The ability response includes a wp-codebox/sandbox-session/v1 envelope:

{
  "session": {
    "schema": "wp-codebox/sandbox-session/v1",
    "id": "external-job-123",
    "status": "completed",
    "persistence": "external-orchestrator",
    "agent_session_id": "sandbox-agent-conversation-456",
    "orchestrator": {
      "type": "external-job",
      "id": "parent-site-control-plane",
      "job_id": "123"
    },
    "artifacts": {
      "path": "/srv/artifacts/run-123",
      "bundle_id": "artifact-bundle-sha256-...",
      "preview_url": "https://preview.example.test/abc",
      "completion_outcome": "files/completion-outcome.json"
    }
  },
  "completion_outcome": {
    "schema": "wp-codebox/sandbox-completion-outcome/v1",
    "status": "succeeded",
    "summary": "Agent sandbox produced 2 changed files and a 1842-byte patch.",
    "changedFiles": {
      "count": 2,
      "paths": ["plugin.php", "tests/plugin-test.php"],
      "artifact": "files/changed-files.json"
    },
    "patch": {
      "bytes": 1842,
      "artifact": "files/patch.diff"
    },
    "verification": {
      "transcript": {
        "artifact": "files/transcript.json",
        "executionCount": 1
      },
      "commands": [
        { "command": "wp-codebox/run-agent-task", "exitCode": 0 }
      ]
    },
    "blockers": [],
    "riskNotes": [],
    "confidence": "high",
    "nextAction": "promote",
    "provenance": {
      "artifactBundleId": "artifact-bundle-sha256-...",
      "artifactDirectory": "/srv/artifacts/run-123"
    }
  },
  "agent_result": {
    "schema": "wp-codebox/agent-result/v1",
    "status": "completed",
    "actionable": true,
    "summary": "Agent sandbox produced 2 changed files and a 1842-byte patch.",
    "changedFiles": {
      "count": 2,
      "paths": ["plugin.php", "tests/plugin-test.php"],
      "artifact": "files/changed-files.json"
    },
    "patch": {
      "bytes": 1842,
      "artifact": "files/patch.diff"
    },
    "transcript": {
      "artifact": "files/transcript.json",
      "executionCount": 1
    }
  }
}

The status field describes the synchronous WP Codebox call result. Durable queued/running/cancelled/expired transitions belong to the external orchestrator.

Agent Result Evidence

Agent sandbox recipe runs also write these additive artifact files:

  • files/completion-outcome.json uses wp-codebox/sandbox-completion-outcome/v1 and is the generic terminal contract for orchestration. It includes status (succeeded, blocked, failed, or partial), changed files, patch refs, verification command results, blockers, confidence/risk notes, next action, and artifact provenance.
  • files/agent-result.json uses wp-codebox/agent-result/v1 and summarizes actionability, changed-file count, patch bytes, transcript location, failures, no-op reason, and workspace-tool diagnostics.
  • files/transcript.json uses wp-codebox/agent-transcript/v1 and captures the bounded stdout/stderr plus parsed JSON for each sandbox task invocation.

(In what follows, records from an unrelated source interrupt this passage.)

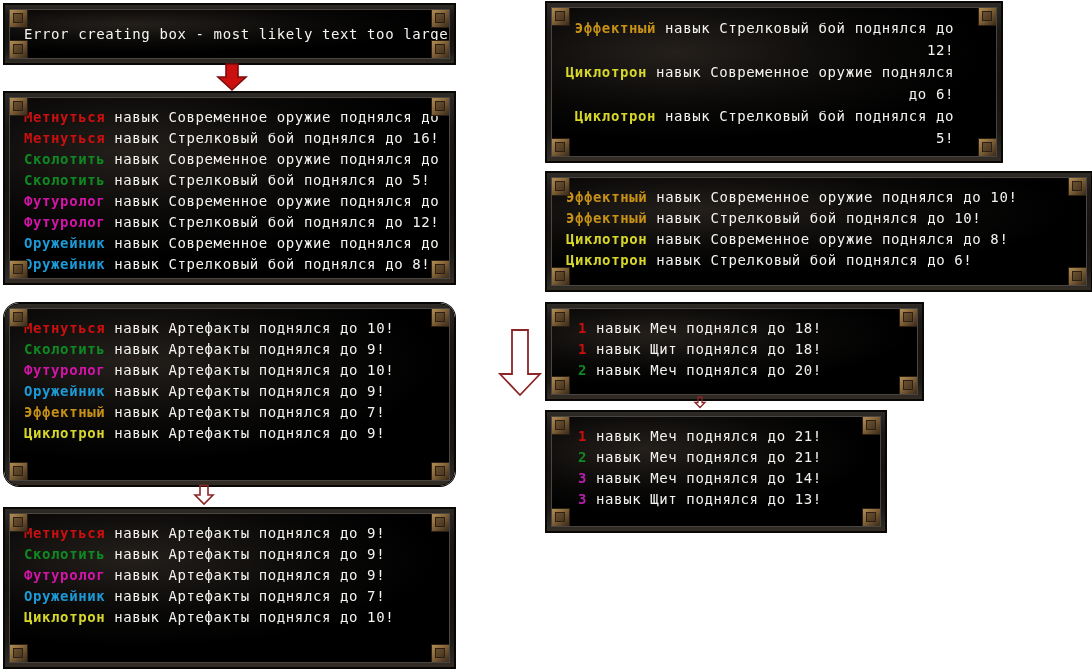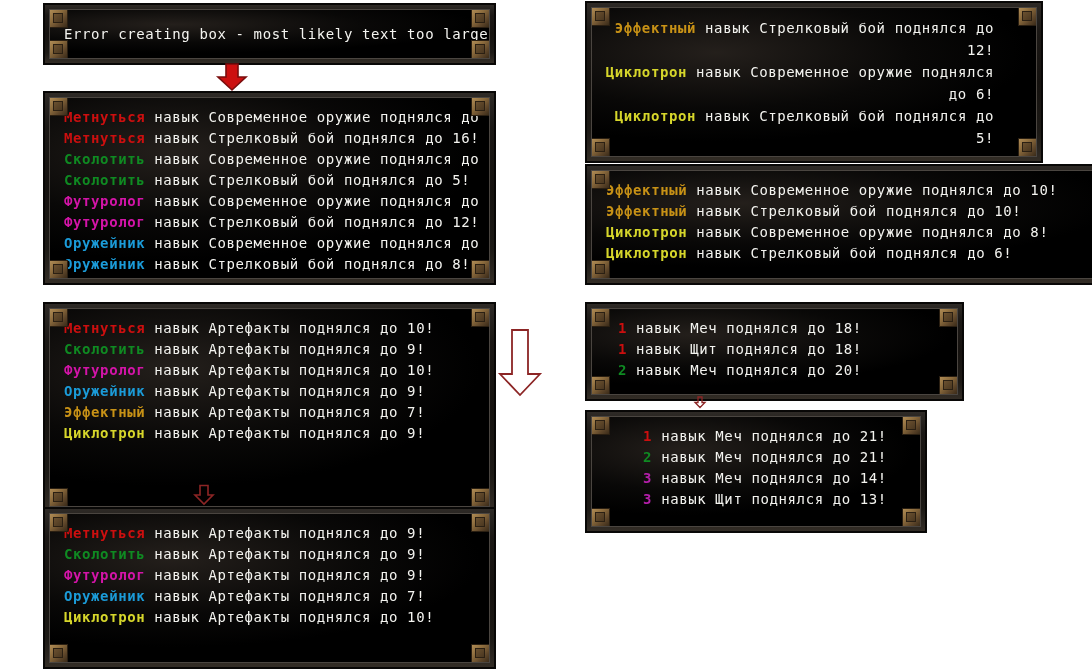--- a/index.html
+++ b/index.html
@@ -25,7 +25,6 @@
       linear-gradient(180deg, #2e2a26 0%, #1b1815 18%, #15120f 50%, #1d1a16 82%, #332d26 100%);
     border: 1px solid #080706;
     box-shadow: 0 0 0 1px #090807;
-    margin-left: 40px;
   }
   .msgbox .frame-inner {
     position: relative;

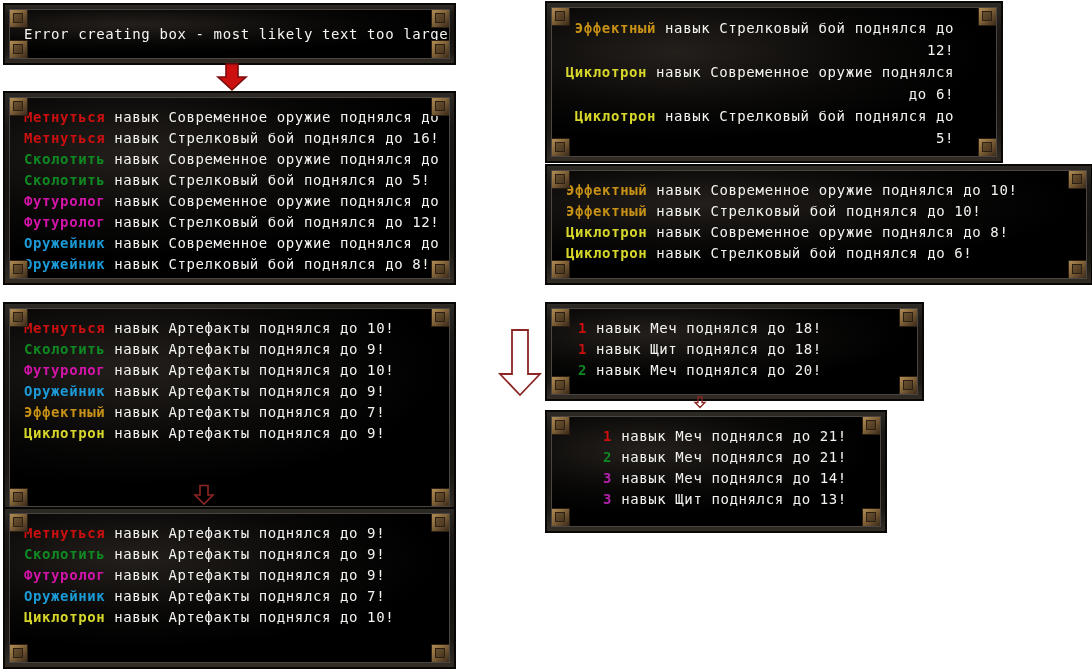--- a/index.html
+++ b/index.html
@@ -180,7 +180,7 @@
   </div>
 </div>
 
-<div class="msgbox" style="left:546px; top:165px; width:546px; height:119px;">
+<div class="msgbox" style="left:546px; top:172px; width:546px; height:119px;">
   <div class="frame-inner">
     <span class="corner tl"></span>
     <span class="corner tr"></span>

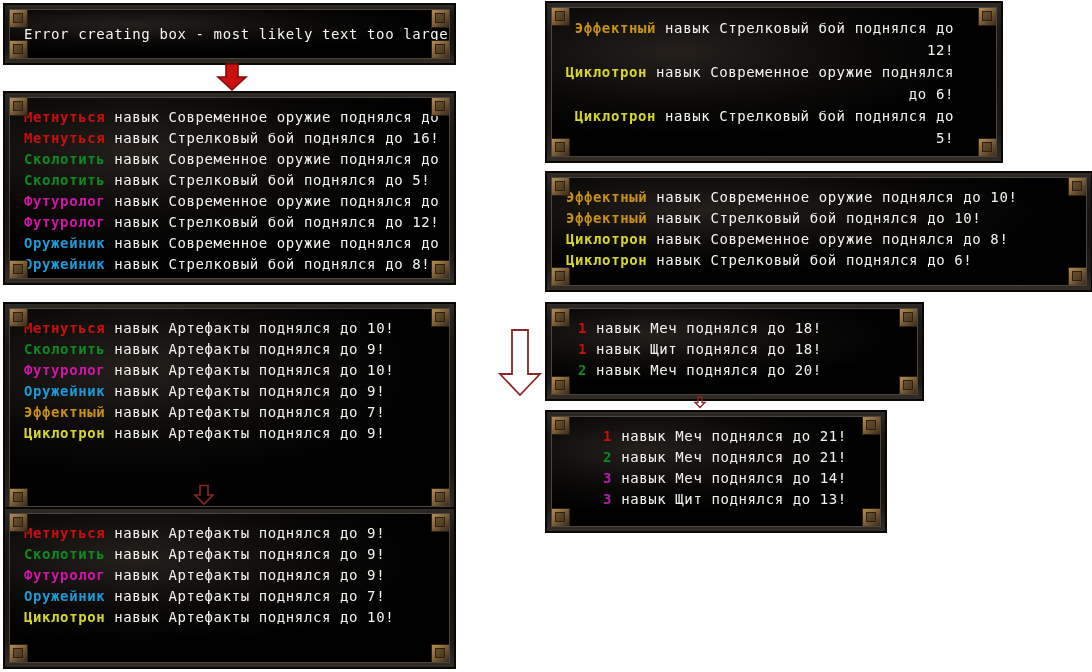--- a/index.html
+++ b/index.html
@@ -127,7 +127,7 @@
   </div>
 </div>
 
-<div class="msgbox" style="left:4px; top:303px; width:451px; height:209px;">
+<div class="msgbox" style="left:4px; top:303px; width:451px; height:183px;border-radius:15px;">
   <div class="frame-inner">
     <span class="corner tl"></span>
     <span class="corner tr"></span>

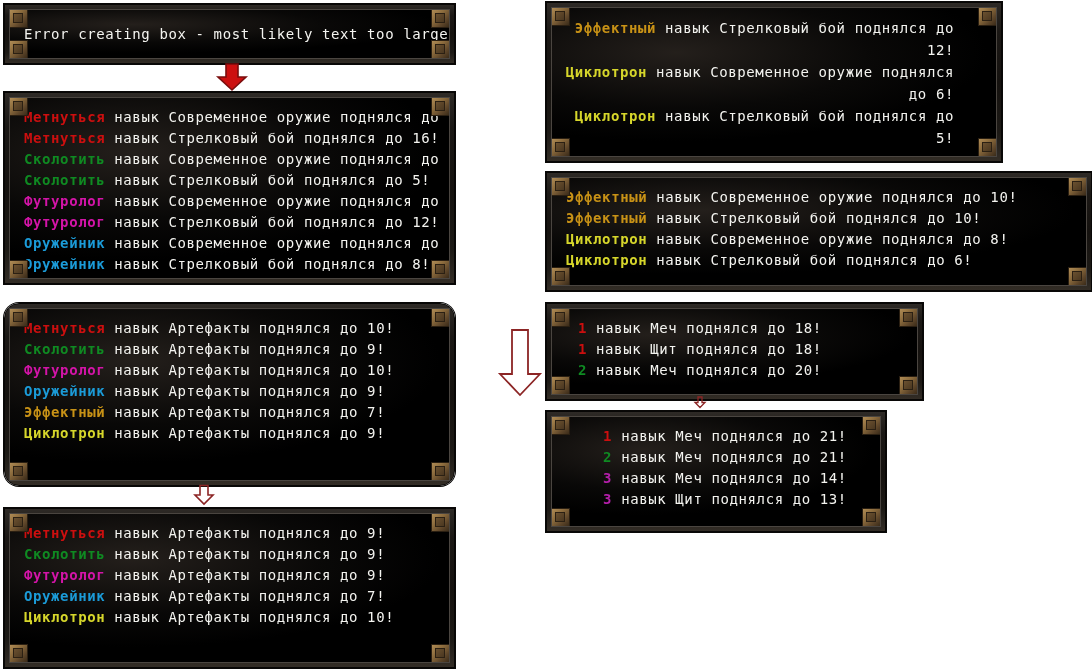--- a/index.html
+++ b/index.html
@@ -221,7 +221,7 @@
   </svg>
 </div>
 
-<div class="msgbox" style="left:546px; top:411px; width:340px; height:121px;text-align:center;">
+<div class="msgbox" style="left:546px; top:411px; width:340px; height:121px;">
   <div class="frame-inner">
     <span class="corner tl"></span>
     <span class="corner tr"></span>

The recipe-run JSON exposes the same compact agentResult object, and the host WordPress ability mirrors it as agent_result. Empty patches and empty changed-files.json are explicit non-actionable no-op results even when the process exits successfully.

External Orchestrator Responsibilities

  • Store durable job/session state and user ownership.
  • Enforce quotas, cancellation, concurrency, and retention.
  • Decide whether to retry failed runs.
  • Store links to returned artifact ids and preview URLs.
  • Call WP Codebox artifact abilities for review, discard, or approved apply-back.

WP Codebox owns the sandbox run and artifact contract. It intentionally does not own the parent site's job tables or product lifecycle UI.